*DATASET RECORDS*.

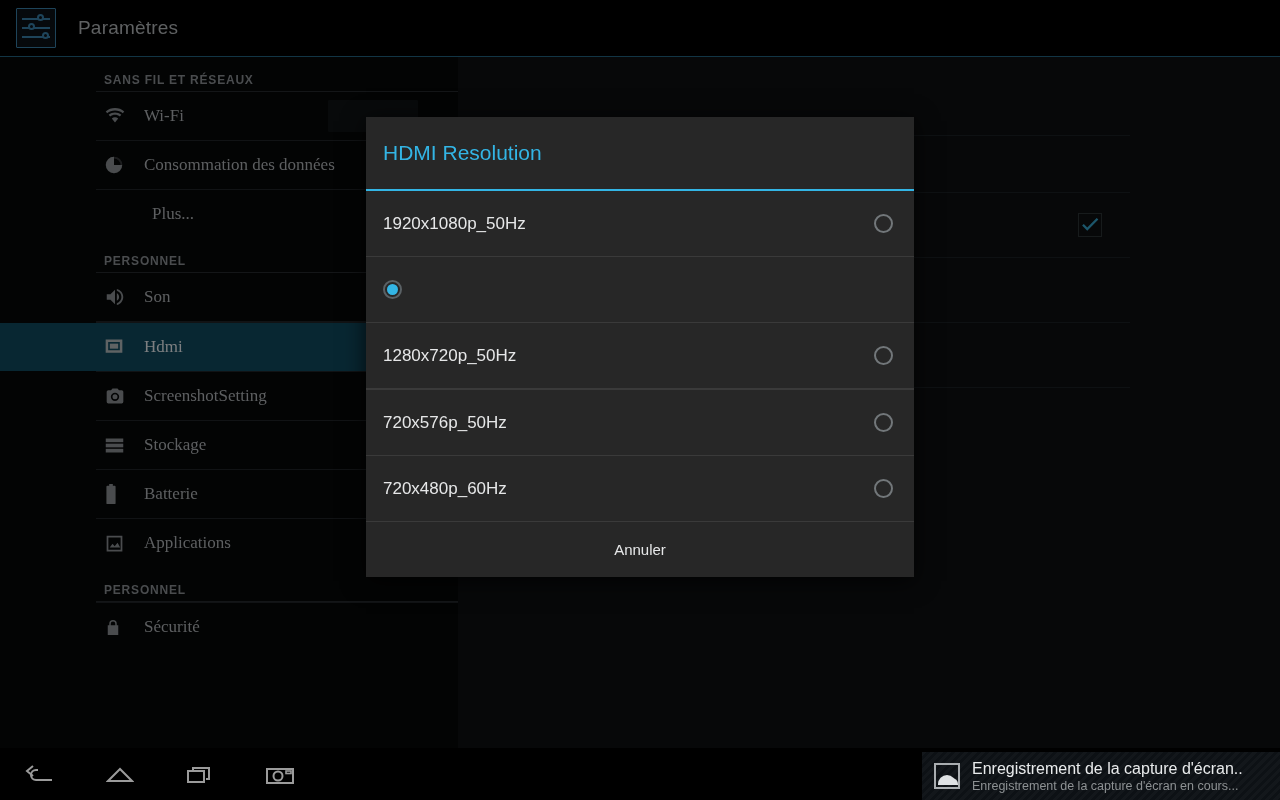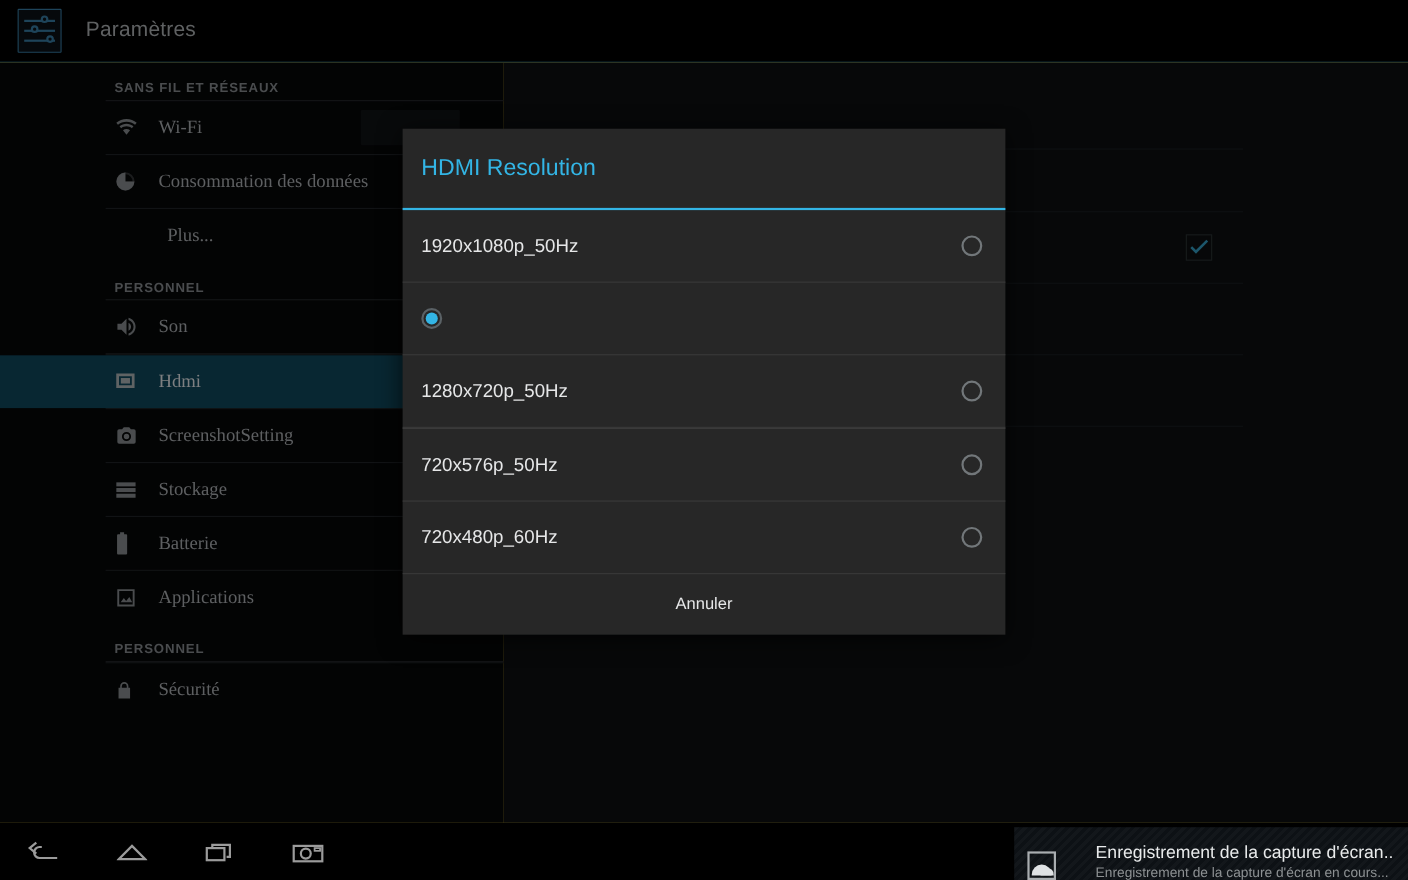--- a/index.html
+++ b/index.html
@@ -36,21 +36,21 @@
   #actionbar .app-icon .k3 { top: 23px; left: 25px; }
   #actionbar .title {
     margin-left: 22px; font-size: 19px; color: #8c8f91; letter-spacing: .2px;
   }
   #actionbar-underline {
     position: absolute; left: 0; top: 56px; width: 1280px; height: 1px;
     background: #1b4f66;
   }
 
   
-  #content { position: absolute; left: 0; top: 57px; width: 1280px; height: 691px; background: #fde047; }
+  #content { position: absolute; left: 0; top: 57px; width: 1280px; height: 691px; background: #3b82f6; }
 
   
   #sidebar {
     position: absolute; left: 0; top: 0; width: 458px; height: 691px;
     background: #050607; overflow: hidden;
   }
   .sec-header {
     height: 34px; margin-left: 96px; padding-left: 8px;
     display: flex; align-items: flex-end; padding-bottom: 4px;
     font-size: 12px; font-weight: bold; color: #6d7174; letter-spacing: .8px;
@@ -130,21 +130,21 @@
     position: absolute; top: 0; width: 80px; height: 50px;
     display: flex; align-items: center; justify-content: center;
   }
   #navbar svg { stroke: #9b9b9b; fill: none; stroke-width: 2; }
 
   
   #notif {
     position: absolute; left: 922px; top: 752px; width: 358px; height: 48px;
     background:
       repeating-linear-gradient(135deg, #13171b 0px, #13171b 3px, #0d1115 3px, #0d1115 6px);
-    display: flex; align-items: flex-end; padding-left: 12px; gap: 24px;
+    display: flex; align-items: center; padding-left: 12px;
   }
   #notif .n-icon {
     width: 26px; height: 26px; border: 2px solid #a9adb0; position: relative; overflow: hidden; flex: none;
   }
   #notif .n-icon .hill {
     position: absolute; left: 2px; bottom: 2px; width: 18px; height: 10px;
     background: #dfe2e4; border-radius: 9px 9px 0 0;
   }
   #notif .n-icon .hill2 {
     position: absolute; left: 10px; bottom: 2px; width: 12px; height: 7px;

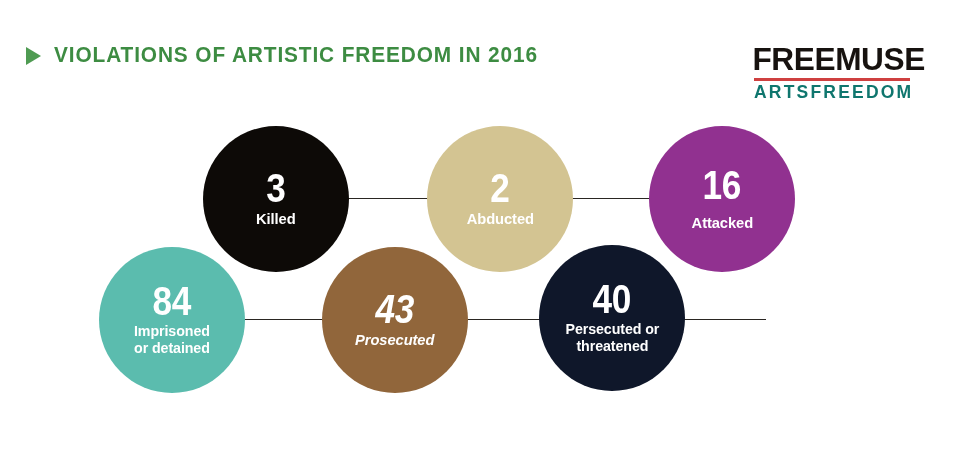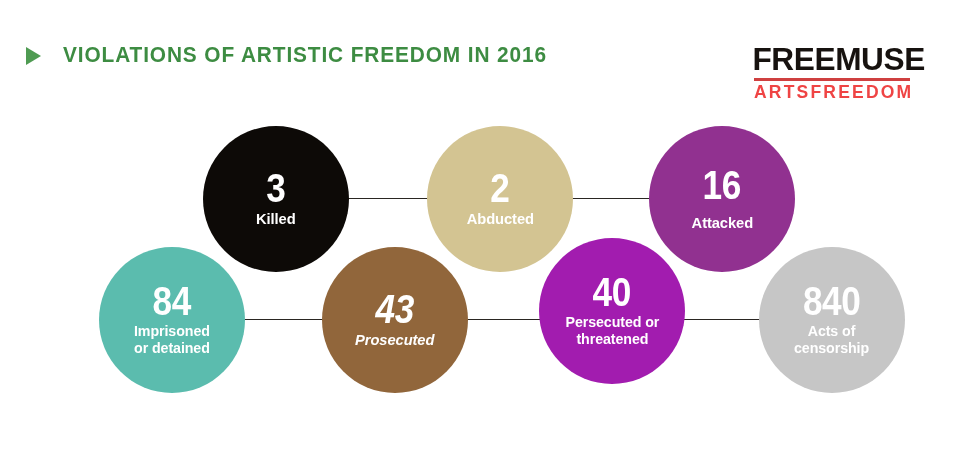--- a/index.html
+++ b/index.html
@@ -27,21 +27,21 @@
     width: 968px;
     height: 120px;
   }
 
   #title-row {
     position: absolute;
     left: 26px;
     top: 45px;
     display: flex;
     align-items: center;
-    gap: 22px;
+    gap: 13px;
     text-align: center;
   }
 
   #bullet-triangle {
     width: 0;
     height: 0;
     border-top: 9px solid transparent;
     border-bottom: 9px solid transparent;
     border-left: 15px solid #4f9b52;
     flex: none;
@@ -77,21 +77,21 @@
   }
   #logo-rule {
     height: 3px;
     background: #cf4040;
     margin: 3px 0 3px 0;
     width: 100%;
   }
   #logo-artsfreedom {
     font-size: 17.5px;
     font-weight: bold;
-    color: #ef4444;
+    color: #0f766e;
     letter-spacing: 2.2px;
     line-height: 1;
     white-space: nowrap;
   }
 
   
   .connector {
     position: absolute;
     height: 1.4px;
     background: #2a2622;
@@ -186,29 +186,22 @@
     </div>
   </div>
 
   <div class="bubble" style="left:322px; top:247px; width:146px; height:146px; background:#91663b;font-style:italic;">
     <div class="value">43</div>
     <div class="label">
       <div>Prosecuted</div>
     </div>
   </div>
 
-  <div class="bubble small-label" style="left:539px; top:238px; width:146px; height:146px; background:#a21caf;">
+  <div class="bubble small-label" style="left:539px; top:245px; width:146px; height:146px; background:#0f172a;">
     <div class="value">40</div>
     <div class="label">
       <div>Persecuted or</div>
       <div>threatened</div>
     </div>
   </div>
 
-  <div class="bubble small-label" style="left:759px; top:247px; width:146px; height:146px; background:#c6c6c6;">
-    <div class="value">840</div>
-    <div class="label">
-      <div>Acts of</div>
-      <div>censorship</div>
-    </div>
-  </div>
 
 </div>
 
 </body></html>

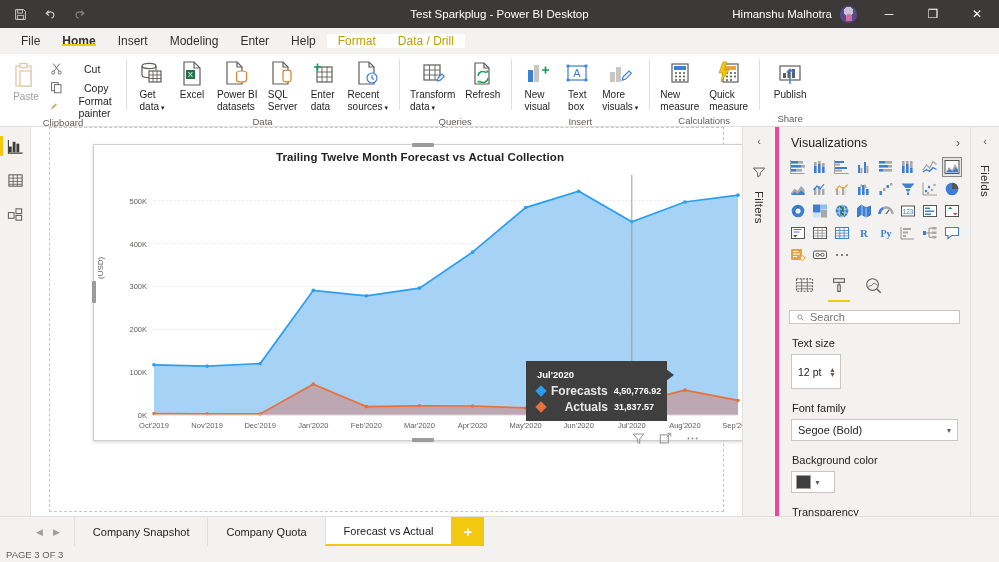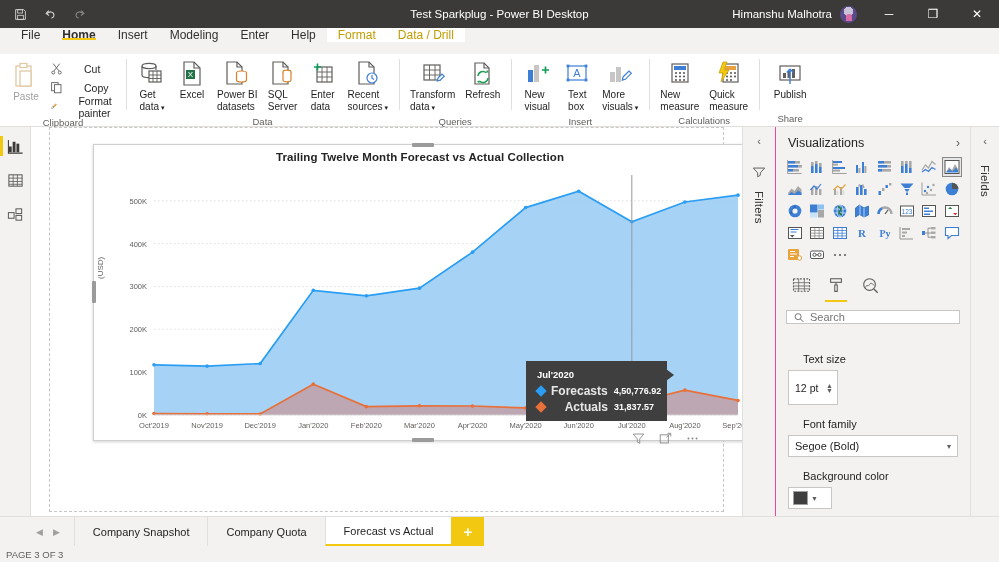--- a/index.html
+++ b/index.html
@@ -40,21 +40,21 @@
     content:""; position:absolute; left:50%; top:50%; width:6px; height:7px;
     transform:translateX(-50%); background:#d86ca6; border-radius:3px 3px 0 0;
   }
   .winbtn {
     width: 44px; height: 28px; display: flex; align-items: center; justify-content: center;
     color: #fff; font-size: 12px; cursor: pointer;
   }
 
   
   .ribbon-tabs {
-    height: 26px; background: #f3f2f1; display: flex; align-items: flex-start;
+    height: 26px; background: #f3f2f1; display: flex; align-items: center;
     font-size: 12px; padding-left: 10px;
   }
   .rtab {
     padding: 0 11px; display: flex; align-items: center; position: relative;
     color: #323130; cursor: pointer; white-space: nowrap;
   }
   .rtab.active { font-weight: bold; color: #323130; }
   .rtab.active::after {
     content: ""; position: absolute; left: 11px; right: 11px; bottom: 2px;
     height: 2px; background: #f2c811;
@@ -175,21 +175,21 @@
     display: flex; flex-direction: column; align-items: center; padding-top: 8px;
   }
   .rail-chev { font-size: 11px; color: #605e5c; cursor: pointer; margin-bottom: 18px; }
   .rail-icon { margin-bottom: 8px; color: #605e5c; }
   .rail-text {
     writing-mode: vertical-rl; font-size: 11.5px; color: #323130; letter-spacing: .2px;
   }
 
   
   .vizpane {
-    width: 195px; background: #f3f2f1; border-left: 1px solid #ec4899;
+    width: 195px; background: #f3f2f1; border-left: 4px solid #ec4899;
     display: flex; flex-direction: column; padding: 0 0 0 0;
   }
   .vp-header {
     display: flex; align-items: center; justify-content: space-between;
     padding: 9px 10px 7px 12px; font-size: 12.5px; color: #252423;
   }
   .vp-grid {
     display: grid; grid-template-columns: repeat(8, 1fr);
     gap: 2px; padding: 0 8px 6px 9px;
   }
@@ -202,29 +202,29 @@
   .vp-tabs {
     display: flex; gap: 16px; padding: 6px 0 4px 16px; align-items: flex-end;
   }
   .vp-tab { position: relative; cursor: pointer; padding-bottom: 4px; }
   .vp-tab.active::after {
     content:""; position: absolute; left: -2px; right: -2px; bottom: 0; height: 2px;
     background: #f2c811;
   }
 
   .searchbox {
-    margin: 4px 10px 16px 10px; height: 22px; background: #fff; border: 1px solid #c8c6c4;
+    margin: 4px 10px 0 10px; height: 22px; background: #fff; border: 1px solid #c8c6c4;
     display: flex; align-items: center; gap: 6px; padding: 0 7px;
   }
   .searchbox input {
     border: none; outline: none; font-size: 11px; color: #605e5c; flex: 1;
     font-family: "Liberation Sans", sans-serif; background: transparent;
   }
   .fmt-section { padding: 0 12px; }
-  .fmt-label { font-size: 11px; color: #252423; margin: 13px 0 5px 15px; }
+  .fmt-label { font-size: 11px; color: #252423; margin: 13px 0 5px 1px; }
   .stepper {
     width: 50px; height: 35px; background: #fff; border: 1px solid #c8c6c4;
     display: flex; align-items: center; padding: 0 2px 0 6px; font-size: 10.5px;
     color: #252423; gap: 3px;
   }
   .stepper .unit { color: #252423; }
   .spin { margin-left: auto; display: flex; flex-direction: column; line-height: 5px;
           font-size: 7px; color: #605e5c; padding-right: 2px; }
   .selectbox {
     height: 22px; background: #fff; border: 1px solid #c8c6c4;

*BRIEF*.
Return a copy of every line in the records that includes the string "notif".

*SOLUTION FOR THIS EXERCISE*.
   #notif {
   #notif .n-icon {
   #notif .n-icon .hill {
   #notif .n-icon .hill2 {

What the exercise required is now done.